The power of the educator vote only translates into real changes for students and for our democracy with a visionary movement in our workplaces and within our communities. Only this way will we reverse decades of underfunding and inequality, and build a truly inclusive, multi-racial democracy for future generations. Across the country, #RedForEd organizing is showing time and again that the public is with educators. [Emphasis added]

Sanders has long been the favorite of the radical socialists leading the #RedforEd movement, which Eric Bank, writing at Jacobin Magazine, a publication that proudly espouses far-left policies of the Democratic Socialists of America, noted in October:

It’s nice to see presidential candidates bending over backwards to profess their support for public school teachers. Faced with the largest educators’ strike wave in US history, the Democratic Party mainstream has, at least in words, reversed its commitment to privatization, austerity, and corporate education reform. Even Mr Charter School himself, Cory Booker, recently showed up in Chicago to support striking educators.

But only one candidate deserves credit for helping spark the teacher upsurge in the first place. And that person’s name is Bernie Sanders.

Bernie’s 2016 primary run played a crucial role in legitimizing class-struggle politics and inspiring strike leaders in each of the red states that experienced illegal statewide walkouts in early 2018 — West Virginia, Oklahoma, and Arizona. This behind-the-scenes story was not well publicized at the time, since strike leaders in the heat of the battle were understandably reluctant to give Republican red-baiters further ammunition to denounce the movement.

Obviously, most red state teachers went on strike because of their deeply felt grievances, not because of Bernie. But with educators and their unions debating which candidate to endorse in 2020, it’s important to understand how Bernie helped inspire the deepest labor upsurge in generations.

The high levels of financial support for the Sanders campaign by K-12 public school teachers seen in the fourth quarter was not a new phenomenon, as Open Secrets reported in October:

Some of the candidates appear to be more popular than others among different professions within the industry, based on campaign contributions through Sept. 30. Teachers, who combined to contribute $3.6 million to presidential candidates, gave a total of $1.2 million to Sen. Bernie Sanders (I-Vt.). Professors, on the other hand, favored Sen. Elizabeth Warren (D-Mass.), giving her campaign almost $800,000, more than what any other candidate received from that profession.

Sanders still leads the Democratic presidential field in fundraising from the education industry, which doled out a total of $13.2 million to Democratic contenders. The Vermont Senator’s grassroots campaign has brought in $2.9 million from the industry, only $20,800 of which came from those who maxed out to him. The senator, who enjoys a strong base of small-dollar donors, has amassed $43 million thus far from those who each made a contribution less than $200.

Sanders has been a vocal supporter of the #RedforEd movement since its inception in March of 2018.

In May of this year, he led the way among 2020 presidential contenders praising the public school teacher walkouts in North and South Carolina.
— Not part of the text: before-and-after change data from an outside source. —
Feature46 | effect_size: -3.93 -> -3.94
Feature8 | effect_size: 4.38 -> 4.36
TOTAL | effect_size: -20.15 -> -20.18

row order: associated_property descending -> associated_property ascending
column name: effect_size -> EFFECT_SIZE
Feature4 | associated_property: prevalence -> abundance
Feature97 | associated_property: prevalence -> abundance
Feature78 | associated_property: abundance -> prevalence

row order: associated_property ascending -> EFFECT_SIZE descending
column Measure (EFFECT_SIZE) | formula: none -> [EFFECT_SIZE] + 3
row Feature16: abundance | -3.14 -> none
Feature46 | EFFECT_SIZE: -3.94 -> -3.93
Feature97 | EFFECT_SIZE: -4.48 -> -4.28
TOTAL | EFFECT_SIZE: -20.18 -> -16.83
In September, he traveled to Chicago to show his support for the Chicago Teachers Union on the day the members voted to authorize a strike.

In November, the United Teachers Los Angeles, “the second-largest teachers’ local in the country,” announced their endorsement of Sanders.

Last week, Sanders vocally supported striking teachers in Scarborough, Maine.

As the 2020 campaign heats up, public school teachers in the #RedforEd movement are likely to accelerate their political activities in opposition to President Trump, and the most likely beneficiary among the leading Democratic contenders of that effort is Bernie Sanders.

Though it is likely the 2020 presidential nominee of the Democrats will not be known until the party’s convention this summer, Sanders’ current surge in the polls and in fundraising appears to be helped significantly by his strong ties to the #RedforEd movement.